[PROBLEM]
Below this line are records; write out exactly the lines from the one containing "html: none ->" through the one containing "color: #1d4ed8 ->", with the pictures left out.

[GIVEN INFORMATION]
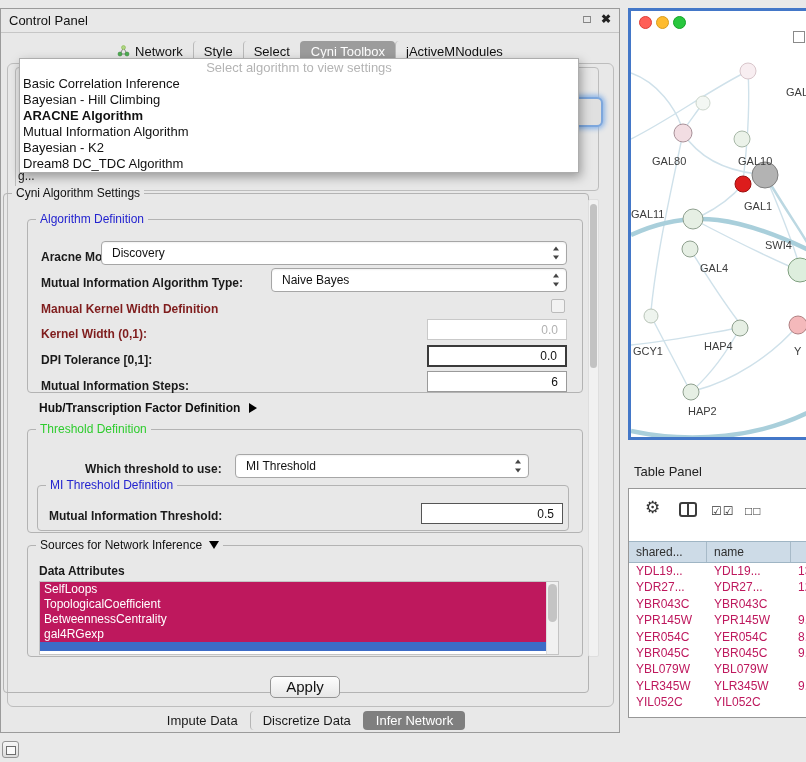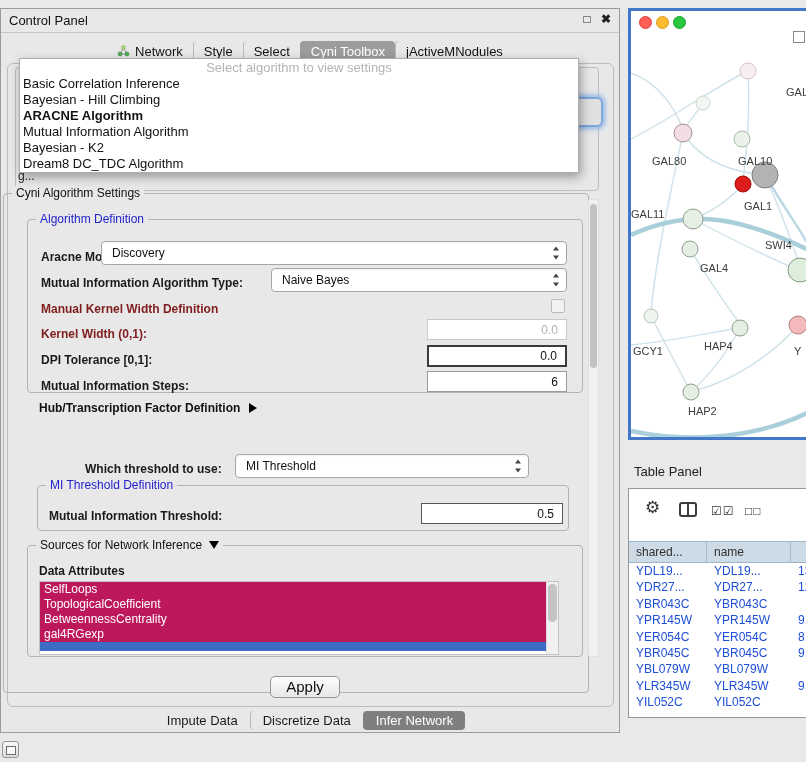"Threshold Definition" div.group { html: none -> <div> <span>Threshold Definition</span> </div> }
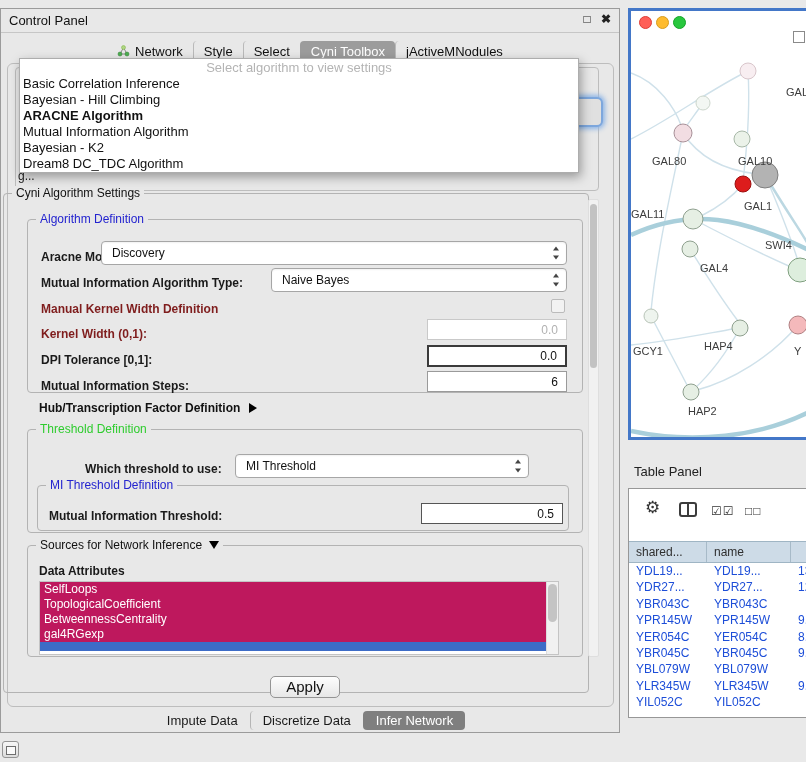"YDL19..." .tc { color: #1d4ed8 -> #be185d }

---

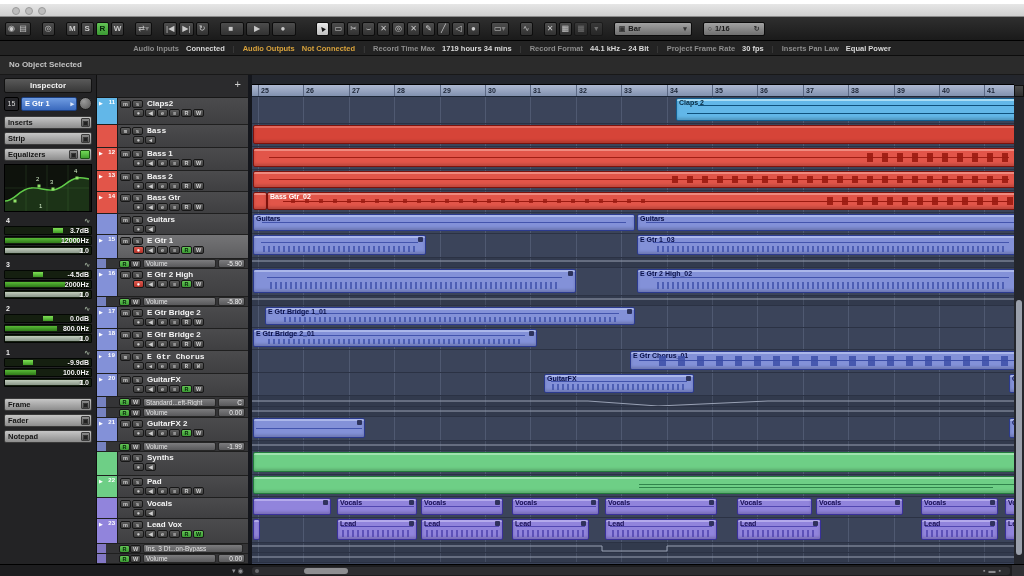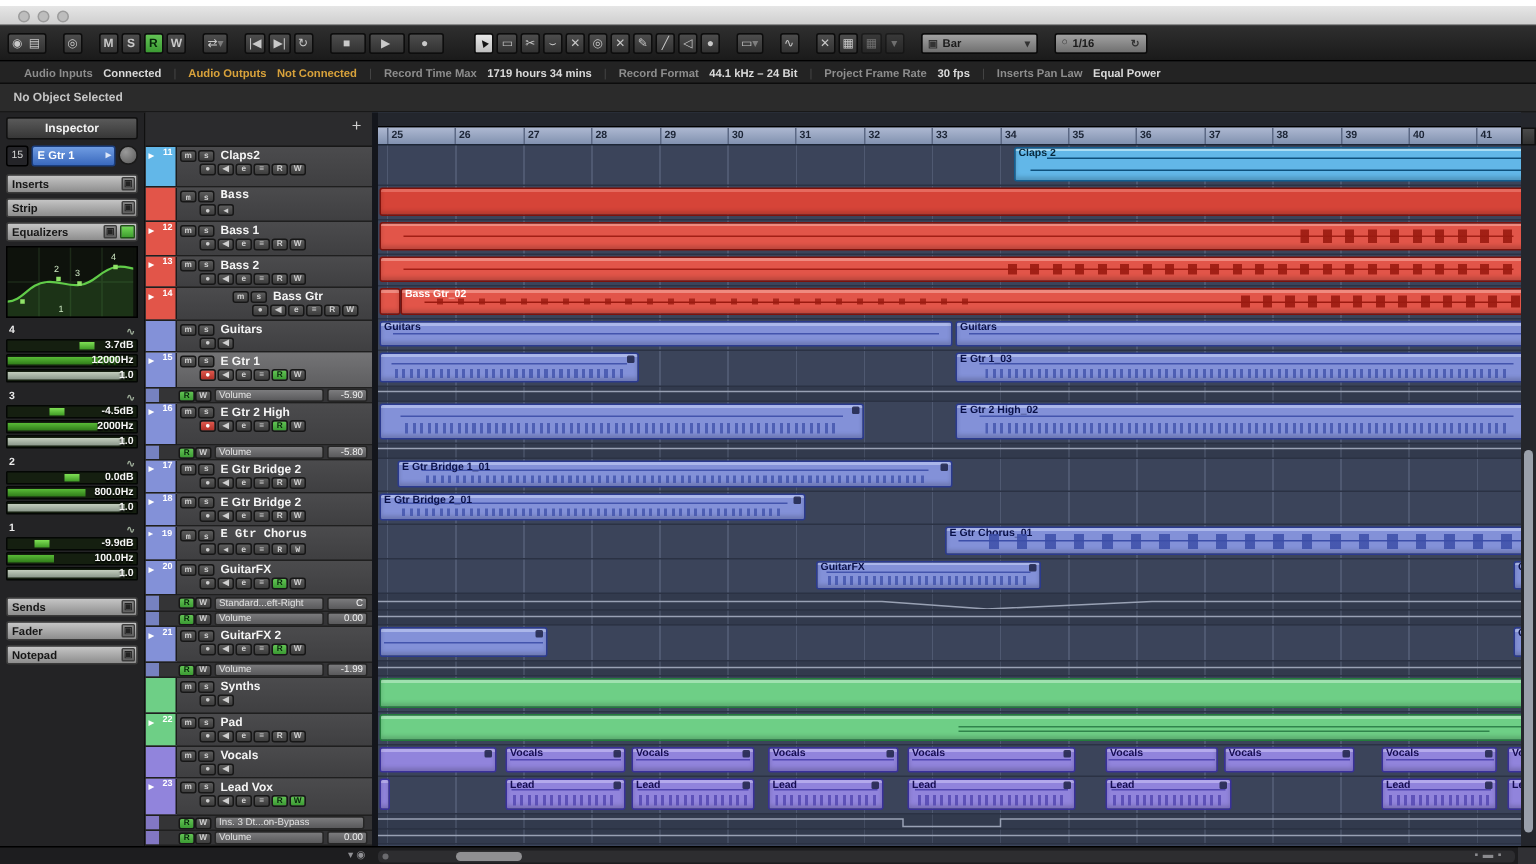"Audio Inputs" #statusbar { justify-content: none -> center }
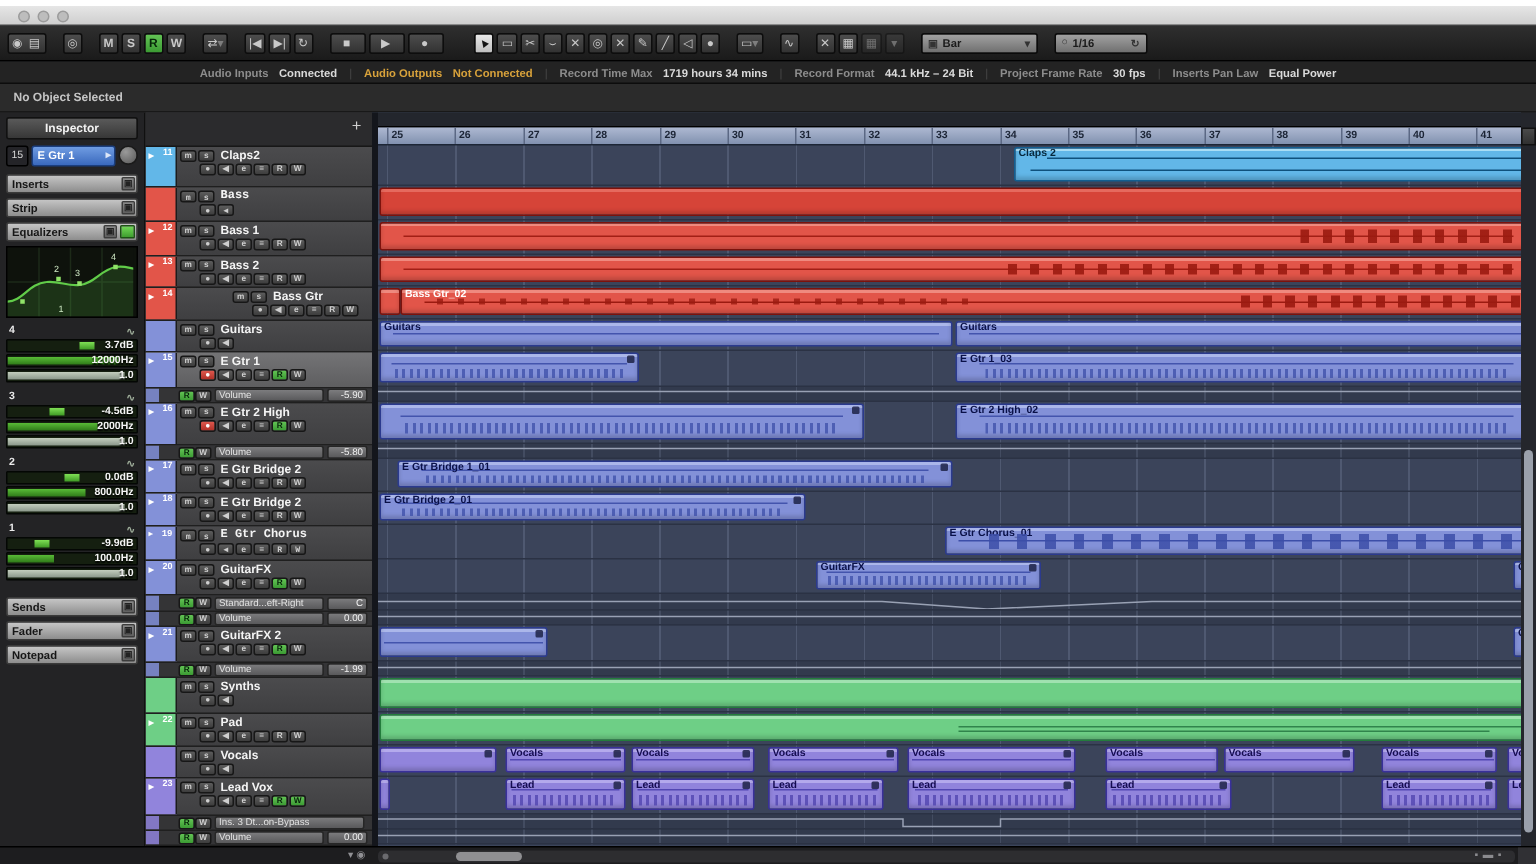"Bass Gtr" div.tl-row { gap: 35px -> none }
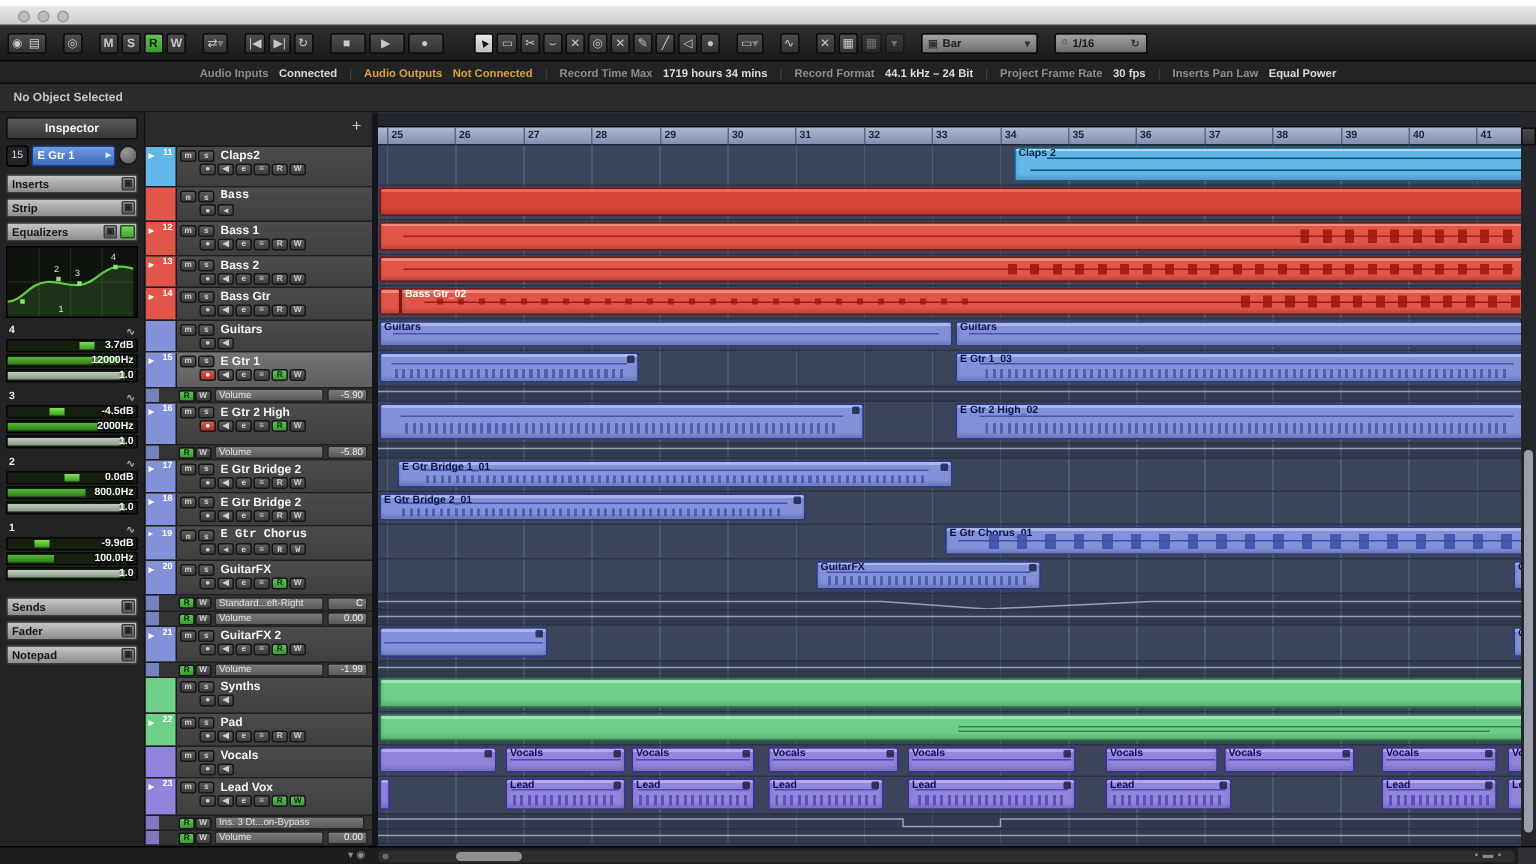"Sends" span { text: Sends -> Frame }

[SOLUTION TO THIS EXERCISE]
"Threshold Definition" div.group { html: none -> <div> <span>Threshold Definition</span> </div> }
"YDL19..." .tc { color: #1d4ed8 -> #be185d }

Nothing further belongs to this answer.